In 1929 Schilder undertook a lead role for the treatment of outpatients with psychoses for the WPV. In the same year, however, he relocated to New York. He taught at the New York University and was also appointed clinical director at Bellevue Hospital. With his second wife, Lauretta Bender, he worked with psychotic children, with whom he implemented group therapy. He also published approximately 300 scientific works on varying topics of interest. In December 1940, after he had visited his wife and newborn daughter at the clinic, he was killed in an auto accident.

Contributions

Body work

"Schilder combined Carl Wernicke's concept of the somatopsyche, Sir Henry Head's postural model of the body, and Freud's idea that the ego is primarily a body ego, to arrive to his own formulation of the fundamental role of the body image in man's relation to himself, to his fellow human beings, and to the world around him. Over the years, Schilder wrote a number of papers developing these formulations, culminating in his book The Image and Appearance of the Human Body, published in 1935, which he esteemed highest among his later works."[1]

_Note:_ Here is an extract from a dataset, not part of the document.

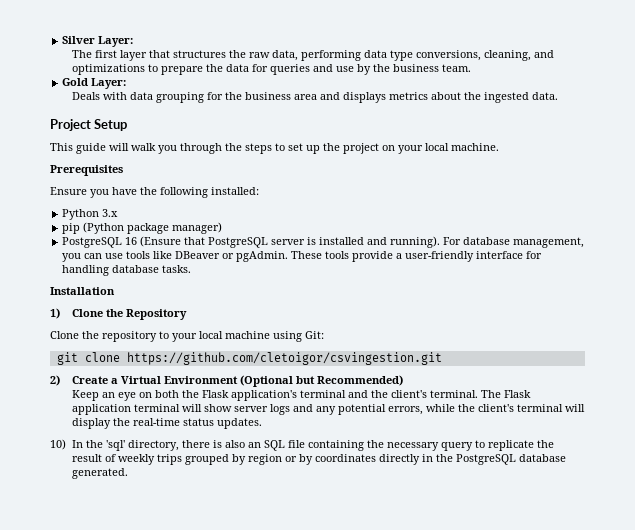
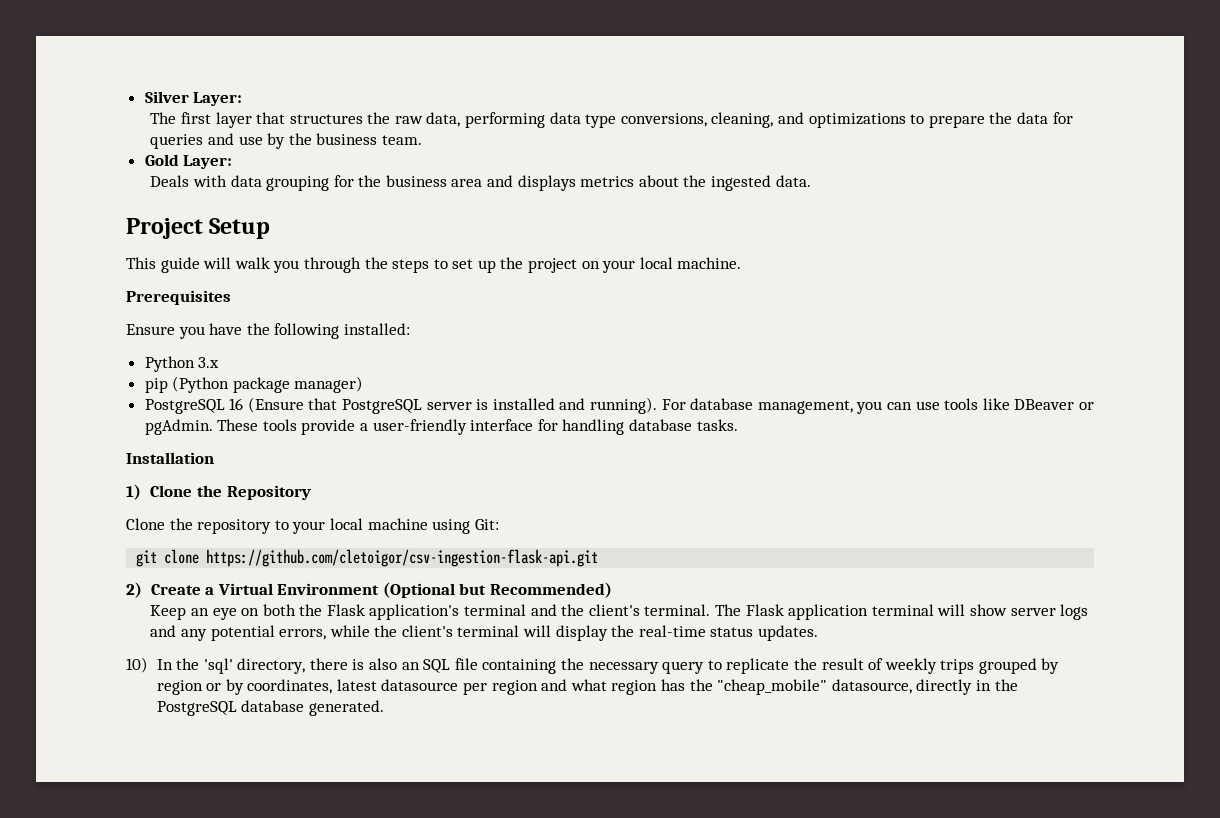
- git clone https://github.com/cletoigor/csvingestion.git
+ git clone https://github.com/cletoigor/csv-ingestion-flask-api.git
- 10) In the 'sql' directory, there is also an SQL file containing the necessary query to replicate the result of weekly trips grouped by region or by coordinates directly in the PostgreSQL database generated.
+ 10) In the 'sql' directory, there is also an SQL file containing the necessary query to replicate the result of weekly trips grouped by region or by coordinates, latest datasource per region and what region has the "cheap_mobile" datasource, directly in the PostgreSQL database generated.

Schilder argued that everyone had a (potentially infinite) number of separate body-images.[2] He also explored the role of changes in body image in schizophrenia, with especial reference to feelings of depersonalization.[3]

Analytic views

"Schilder was recognized as an unorthodox analyst, he was an opponent of the obligatory and growing training analysis, had a divergent opinion in reference to drive theory and the unconscious. His philosophical rudiments were influenced by the phenomenology of Edmund Husserl, his psychological works influenced by Karl Bühler."[4] Freud himself clashed fiercely with Schilder over the question of training analyses, writing to him in 1935 that those of the first analytic generation who weren't analysed did not boast of the fact, and that “whenever it was possible it was done: Jones and Ferenczi, for instance, had long analyses”.[5]

Space

Schilder wrote a series of articles in the thirties on the psychoanalysis of space, time and geometry,[6] later subsumed into chapters of his 1942 book Mind.[7]

Group work

Schilder is also considered one of the founding fathers of group therapy. He began using analytic and exploratory use of groups in both hospital and out-patient settings, as well as treating severely neurotic and mildly psychotic out-patients in small groups at Bellevue.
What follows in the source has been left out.